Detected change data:

·····

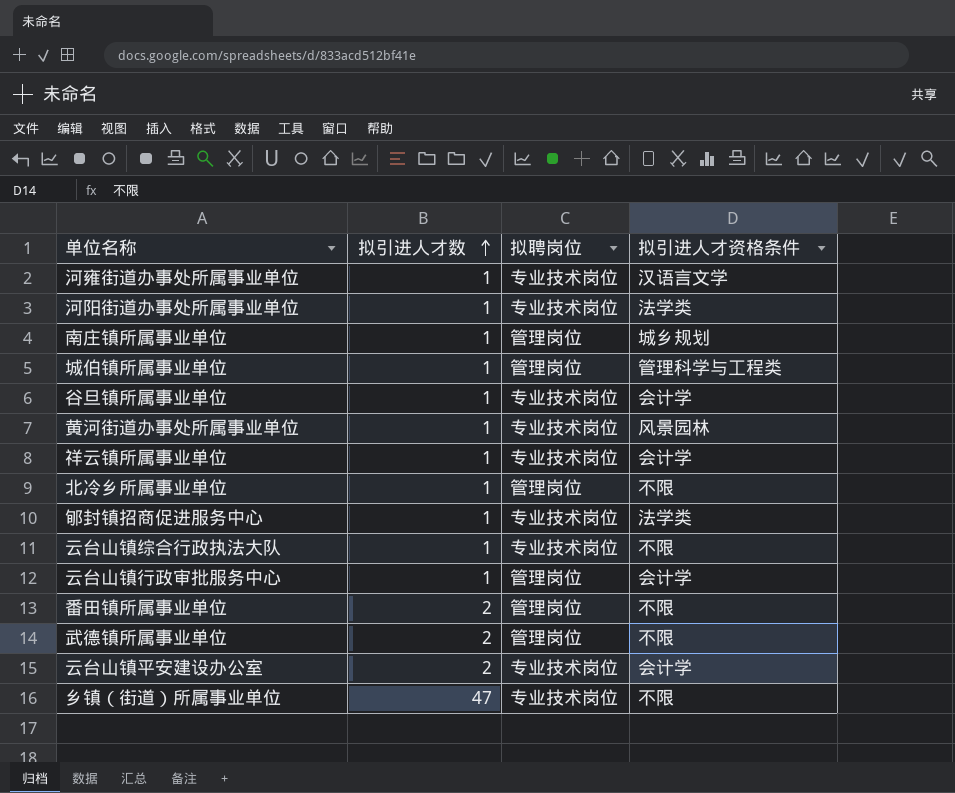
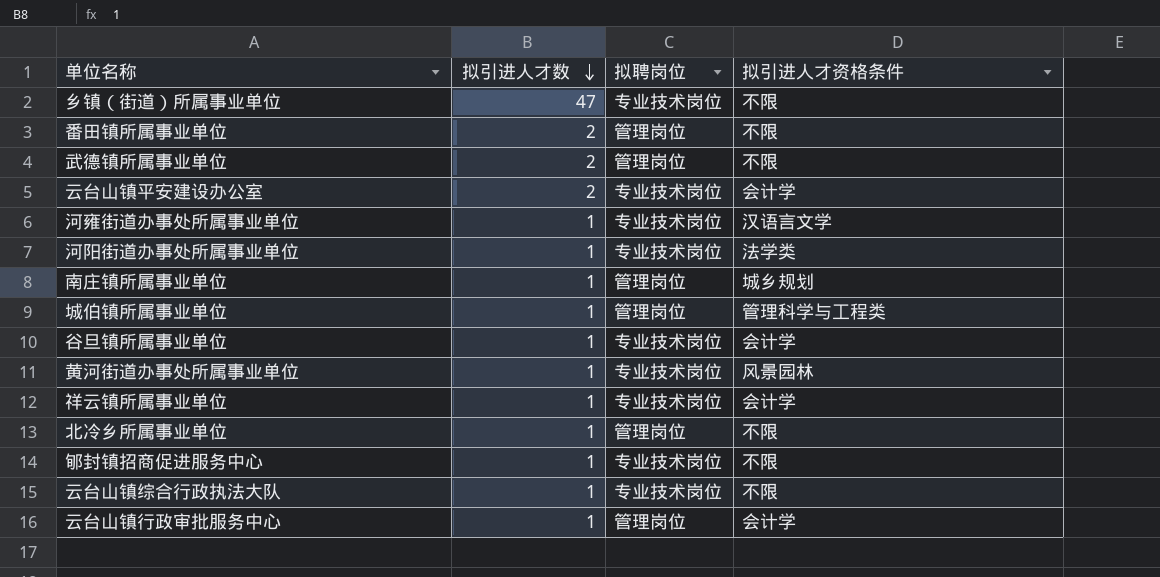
row order: 拟引进人才数 ascending -> 拟引进人才数 descending
郇封镇招商促进服务中心 | 拟引进人才资格条件: 法学类 -> 不限

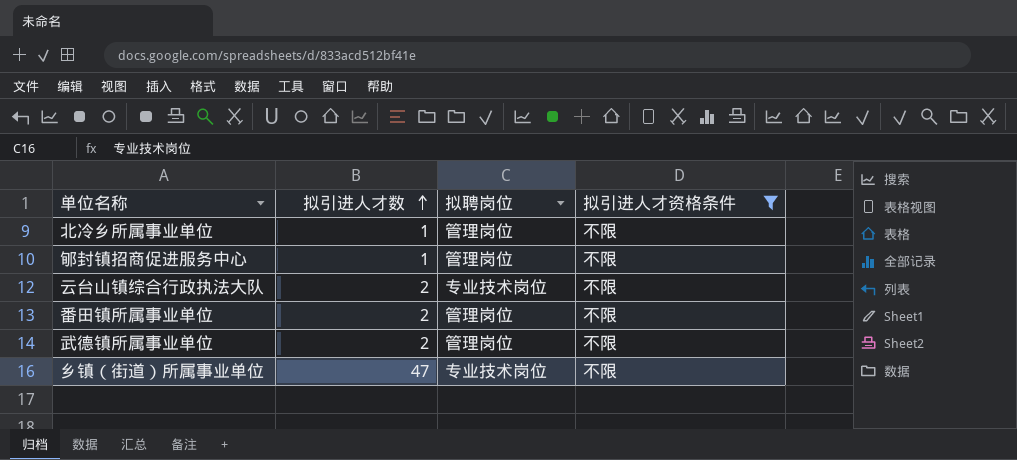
filter: none -> 拟引进人才资格条件 = 不限
row order: 拟引进人才数 descending -> 拟引进人才数 ascending
郇封镇招商促进服务中心 | 拟聘岗位: 专业技术岗位 -> 管理岗位
云台山镇综合行政执法大队 | 拟引进人才数: 1 -> 2

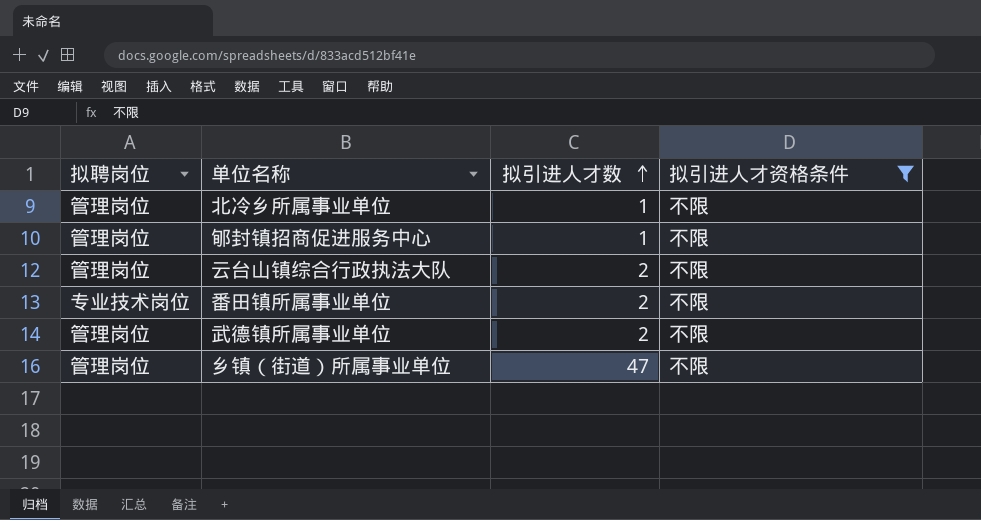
column 拟聘岗位 | position: 3 -> 1
云台山镇综合行政执法大队 | 拟聘岗位: 专业技术岗位 -> 管理岗位
番田镇所属事业单位 | 拟聘岗位: 管理岗位 -> 专业技术岗位
乡镇（街道）所属事业单位 | 拟聘岗位: 专业技术岗位 -> 管理岗位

·····

Word for word, restate the lines from the line with "row order: 拟引进人才数 descending" through the last line of the entries, and nothing beyond them. Omit pictures.

▸ **Output of the task**:
row order: 拟引进人才数 descending -> 拟引进人才数 ascending
郇封镇招商促进服务中心 | 拟聘岗位: 专业技术岗位 -> 管理岗位
云台山镇综合行政执法大队 | 拟引进人才数: 1 -> 2

column 拟聘岗位 | position: 3 -> 1
云台山镇综合行政执法大队 | 拟聘岗位: 专业技术岗位 -> 管理岗位
番田镇所属事业单位 | 拟聘岗位: 管理岗位 -> 专业技术岗位
乡镇（街道）所属事业单位 | 拟聘岗位: 专业技术岗位 -> 管理岗位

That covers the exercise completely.